- Your instructions -
The expected output is exactly the lines below, starting at the line with "- CRM Application" and ending at the line with "install -r requirements.txt", both included; no other line belongs in it.

- Exercise inputs -
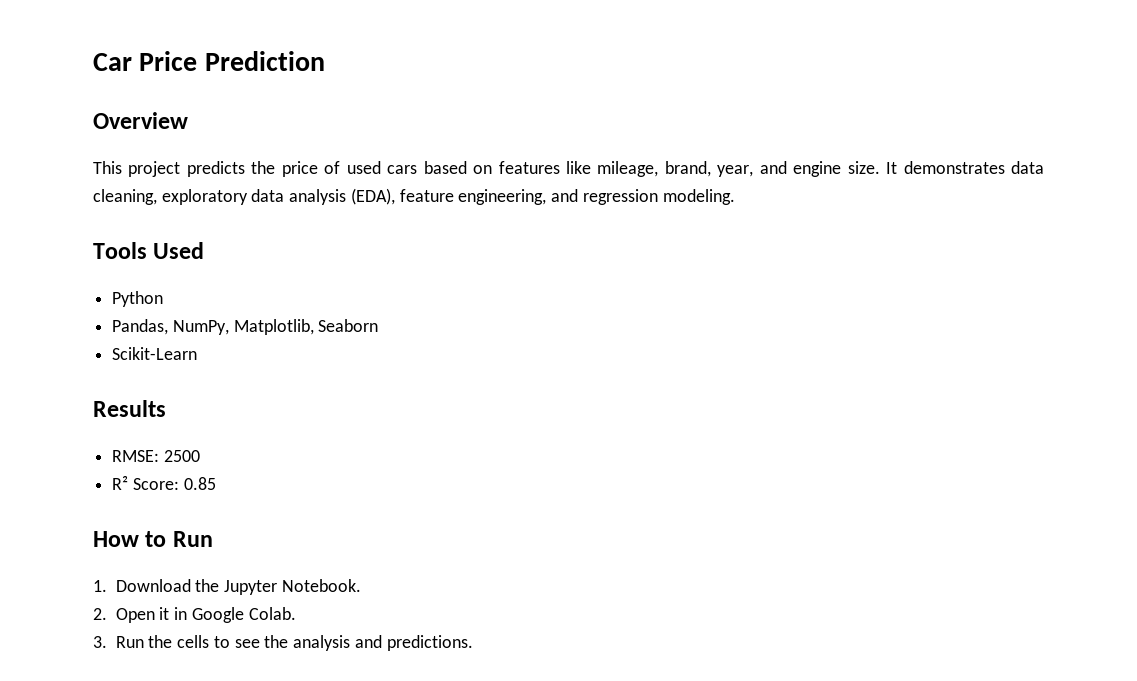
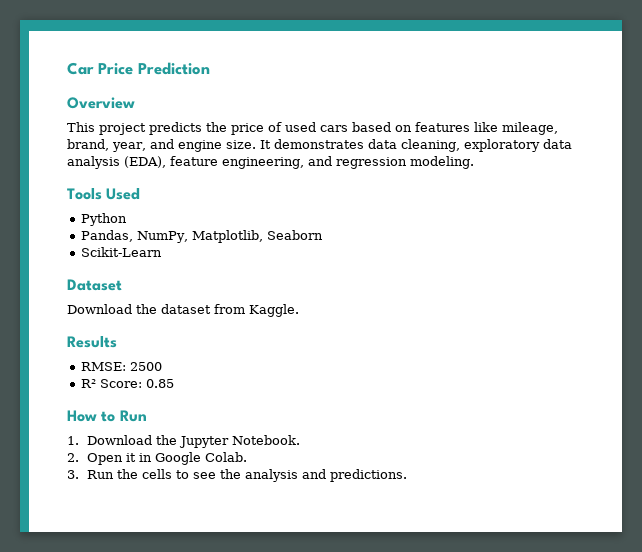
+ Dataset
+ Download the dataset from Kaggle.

--

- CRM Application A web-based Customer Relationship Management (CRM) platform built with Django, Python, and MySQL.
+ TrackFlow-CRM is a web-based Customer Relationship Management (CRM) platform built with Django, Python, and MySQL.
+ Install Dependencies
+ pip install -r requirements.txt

- Task response -
- CRM Application A web-based Customer Relationship Management (CRM) platform built with Django, Python, and MySQL.
+ TrackFlow-CRM is a web-based Customer Relationship Management (CRM) platform built with Django, Python, and MySQL.
+ Install Dependencies
+ pip install -r requirements.txt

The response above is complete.